Avalon observó con su voz profunda:

—Supongo, Horace, que no le gusta a usted.

—En absoluto —respondió el joven con tono sincero.

—Y me imagino que usted no le gusta a él.

—Me lo temo. Yo pasé mi curso de laboratorio de orgánica bajo su autoridad y, como he dicho, no fui brillante.

Avalon comentó:

—Me imagino que un cierto número de estudiantes no brillan. ¿Le desagradan todos ellos?

—Bueno, creo que no le gustan.

—Infiero que usted sospecha que él quiere estar en el tribunal que le examine con objeto de cargárselo. ¿Es ésa su manera de reaccionar con todos los estudiantes que no brillan en su laboratorio?

—Bien; él parece convencido de que el trabajo de laboratorio es como la maternidad, o como el pastel de manzana, o como cualquier cosa noble y sublime; pero no, no es sólo que yo no fuera brillante.

—Bueno, pues entonces —dijo Halsted continuando el interrogatorio—, estamos llegando al asunto. Yo doy clases en un colegio de enseñanza media y lo sé todo acerca de los estudiantes fastidiosos. Estoy seguro de que el profesor le encontró a usted fastidioso. ¿Por qué razón?

Horace frunció el ceño.

—Yo no soy desagradable. Youngerlea sí lo es. Mire, es un perdonavidas. Siempre hay algunos profesores que sacan ventaja del hecho de que están en una situación incuestionable.

Ellos desuellan a los estudiantes; los tratan groseramente de palabra; los ponen en ridículo. Hacen esto porque saben muy bien que los estudiantes no se atreven a defenderse por miedo a sacar una mala nota. ¿Quién puede discutir con Youngerlea si él puede dar un simple aprobado o incluso un suspenso?

¿Quién osará contradecirle si él, luego, expresa su muy influyente opinión en una reunión del claustro de la Universidad, y dice que tal estudiante no tiene lo que hay que tener para ser un buen químico?
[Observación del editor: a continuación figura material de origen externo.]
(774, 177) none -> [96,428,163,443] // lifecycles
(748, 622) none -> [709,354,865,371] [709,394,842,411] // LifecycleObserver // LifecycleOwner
—¿Le puso a usted en ridículo? —preguntó Halsted.

—Él puso a
todo el mundo
en ridículo. Hubo un pobre chico que era inglés y cuando él se refería al cloruro de aluminio, que se usa como catalizador en la reacción de Friedel-Crafts, se refería a él como cloruro de «aluminio» con la pronunciación inglesa. Youngerlea lo machacó. El profesor clamó contra esa mierda, ésta era su expresión, de añadir una sílaba extra innecesaria, cinco en lugar de cuatro, y contra la estupidez de hacer cualquier nombre químico más largo de lo necesario, y cosas así. No era nada; sin embargo humilló al pobre hombre, que no se atrevió a decir ni una palabra en su propia defensa. Y todos los malditos pelotilleros de la clase se rieron.
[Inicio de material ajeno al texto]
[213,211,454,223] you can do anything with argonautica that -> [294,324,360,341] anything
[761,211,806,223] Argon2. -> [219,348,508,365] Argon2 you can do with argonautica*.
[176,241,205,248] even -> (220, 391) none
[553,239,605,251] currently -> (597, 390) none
—Bien, ¿y qué es lo que hace que sea usted peor que los demás?

Horace se ruborizó, pero hubo una nota de orgullo en su voz cuando confesó:

—Yo contesto. Cuando comienza a meterse conmigo, no me quedo sentado allí y lo acepto. En realidad, yo le interrumpí en este asunto del aluminio. Dije con una voz clara y alta: El nombre de un elemento es una convención humana, profesor, y no una ley de la naturaleza. Esto le paró; pero dijo con su voz burlona: Ah, Rubin, ¿se dedica a ir derramando las probetas últimamente?
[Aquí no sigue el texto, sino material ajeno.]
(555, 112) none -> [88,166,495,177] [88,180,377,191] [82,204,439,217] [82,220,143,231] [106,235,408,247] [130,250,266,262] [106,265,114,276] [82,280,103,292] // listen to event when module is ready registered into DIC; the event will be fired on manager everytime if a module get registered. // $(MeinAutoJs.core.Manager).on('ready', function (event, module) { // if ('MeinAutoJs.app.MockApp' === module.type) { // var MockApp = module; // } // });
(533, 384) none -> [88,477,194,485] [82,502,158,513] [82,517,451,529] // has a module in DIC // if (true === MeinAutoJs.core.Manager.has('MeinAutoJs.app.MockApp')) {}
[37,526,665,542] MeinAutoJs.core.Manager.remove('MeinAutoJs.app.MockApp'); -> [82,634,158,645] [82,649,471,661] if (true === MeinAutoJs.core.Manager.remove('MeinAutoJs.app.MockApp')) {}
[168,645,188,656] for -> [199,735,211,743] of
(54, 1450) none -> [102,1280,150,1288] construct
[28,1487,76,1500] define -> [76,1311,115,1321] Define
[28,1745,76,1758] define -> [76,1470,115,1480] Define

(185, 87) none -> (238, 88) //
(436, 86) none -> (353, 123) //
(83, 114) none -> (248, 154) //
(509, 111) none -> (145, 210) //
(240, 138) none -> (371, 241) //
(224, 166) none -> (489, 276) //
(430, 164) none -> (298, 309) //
—Y la clase se rió, supongo —adelantó Halsted.

—Claro que lo hicieron, los muy papanatas. Yo había derramado una probeta. ¡Una nada más! Y fue porque alguien me empujó… Y luego, una vez me encontré con Youngerlea en la biblioteca de química mirando una fórmula en el Beilstein…

Gonzalo preguntó:

—¿Qué es el Beilstein?

—Es un libro de referencia, de unos setenta y cinco volúmenes, que enumera muchos miles de compuestos orgánicos, con referencias al trabajo efectuado sobre cada uno, todos ellos relacionados ordenadamente de acuerdo con su sistema, lógico pero muy complicado. Youngerlea tenía un par de volúmenes en su mesa y estaba pasando las hojas del primero y luego del otro. Yo tenía curiosidad y le pregunté qué compuesto estaba buscando. Él me lo dijo y me sentí abrumado por el éxtasis cuando me di cuenta de que en realidad estaba buscando en volúmenes equivocados por completo. Me acerqué con suavidad a los estantes del Beilstein, bajé un volumen, encontré el compuesto que quería Youngerlea, en lo que tardé treinta segundos, volví a su mesa y puse el volumen delante de él, abierto por la página correcta.